(Dataset records)

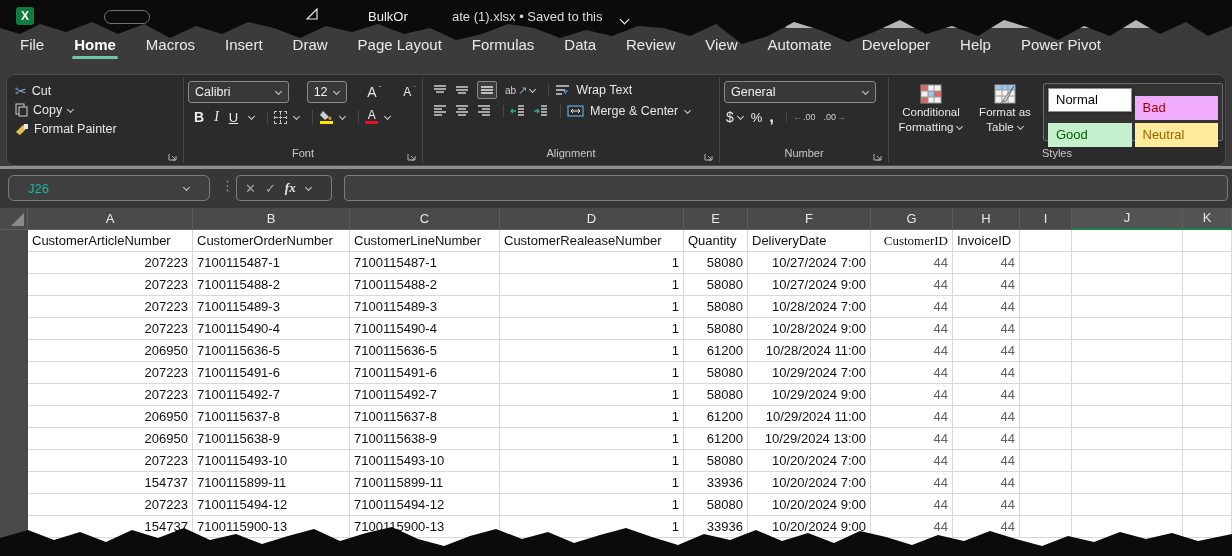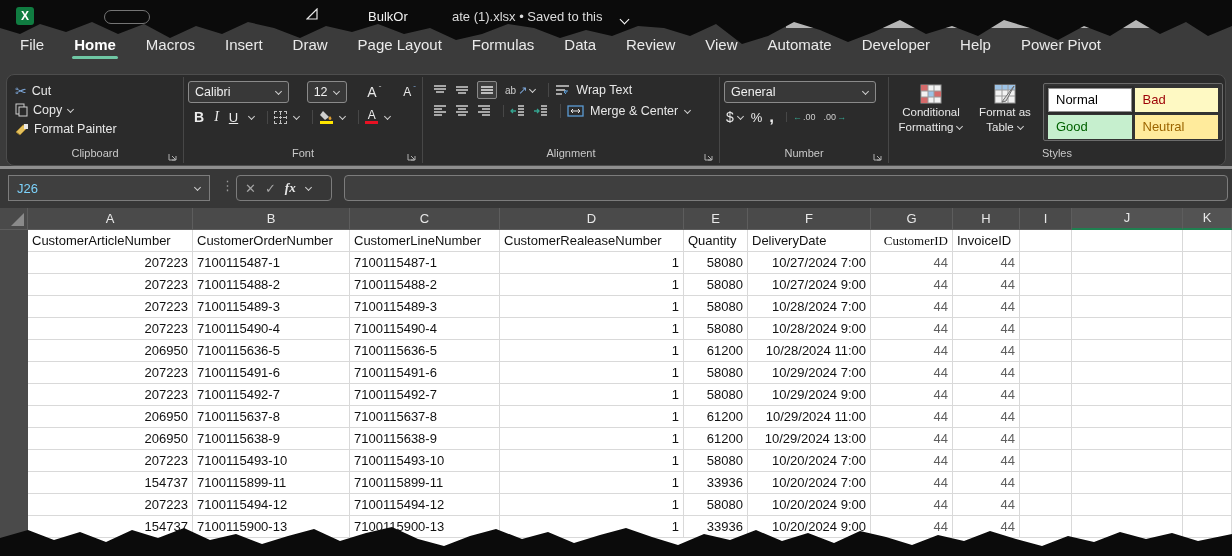--- a/index.html
+++ b/index.html
@@ -610,7 +610,7 @@
       </div>
       <div class="gallery" id="style-gallery">
           <div class="gcell sel" style="background: rgb(255, 255, 255); color: rgb(0, 0, 0);">Normal</div>
-          <div class="gcell" style="background: #fef9c3; color: rgb(156, 0, 6);">Bad</div>
+          <div class="gcell" style="background: #f0abfc; color: rgb(156, 0, 6); margin-top: 8px;">Bad</div>
           <div class="gcell" style="background: rgb(198, 239, 206); color: rgb(0, 97, 0);">Good</div>
           <div class="gcell" style="background: rgb(255, 235, 156); color: rgb(156, 101, 0);">Neutral</div>
         </div>

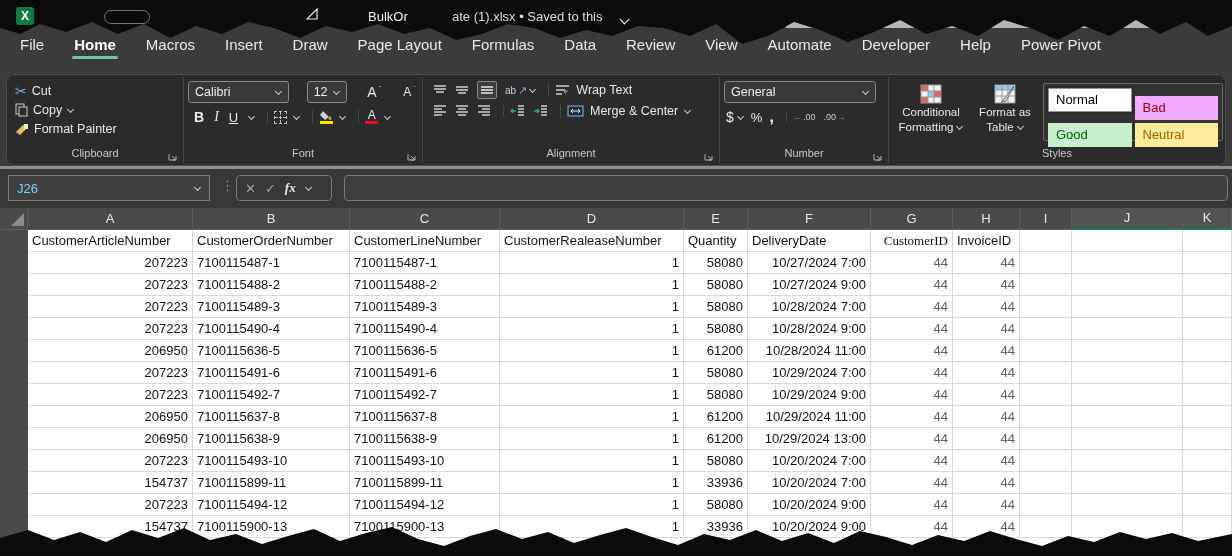--- a/index.html
+++ b/index.html
@@ -385,7 +385,6 @@
           <span>Format Painter</span>
         </div>
       </div>
-      <div class="grp-foot">Clipboard</div>
       <div class="launch">
         <svg width="11" height="11">
             <path d="M2 3 v6 h6" fill="none" stroke="#b0b0b0"></path>

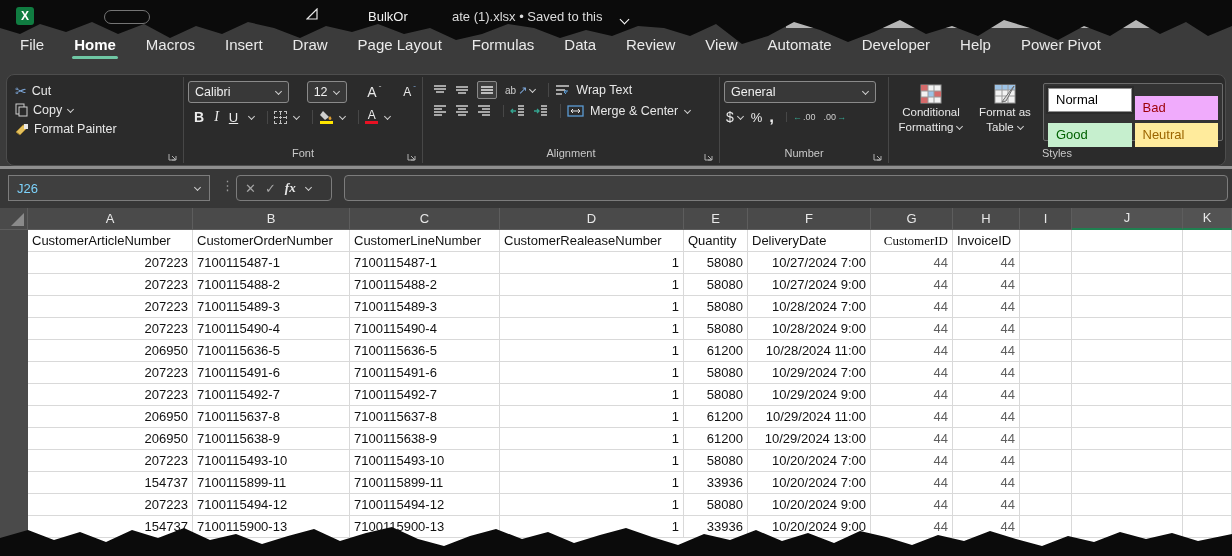--- a/index.html
+++ b/index.html
@@ -71,7 +71,7 @@
   .rib-sep{position:absolute;left:0;top:166px;width:1232px;height:3px;background:#8f8f8f;z-index:2;}
   .fbar{position:absolute;left:0;top:169px;width:1232px;height:39px;background:#373737;z-index:2;}
   .namebox{position:absolute;left:8px;top:6px;width:202px;height:26px;background:#3f3f3f;border:1px solid #7c7c7c;
-    border-radius:0;display:flex;align-items:center;justify-content:space-between;padding:0 8px;font-size:13px;color:#7dd3fc;}
+    border-radius:6px;display:flex;align-items:center;justify-content:space-between;padding:0 19px;font-size:13px;color:#14b8a6;}
   .fdots{position:absolute;left:221px;top:9px;color:#9a9a9a;font-size:13px;letter-spacing:0;}
   .fxbox{position:absolute;left:236px;top:6px;width:96px;height:26px;border:1px solid #7c7c7c;border-radius:4px;
     display:flex;align-items:center;gap:9px;padding:0 8px;color:#a5a5a5;font-size:13px;}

(End Dataset records)

Task directions:
Working from the entries above, return all lines that contain "border".

Solved exercise:
   .namebox{position:absolute;left:8px;top:6px;width:202px;height:26px;background:#3f3f3f;border:1px solid #7c7c7c;
-    border-radius:0;display:flex;align-items:center;justify-content:space-between;padding:0 8px;font-size:13px;color:#7dd3fc;}
+    border-radius:6px;display:flex;align-items:center;justify-content:space-between;padding:0 19px;font-size:13px;color:#14b8a6;}
   .fxbox{position:absolute;left:236px;top:6px;width:96px;height:26px;border:1px solid #7c7c7c;border-radius:4px;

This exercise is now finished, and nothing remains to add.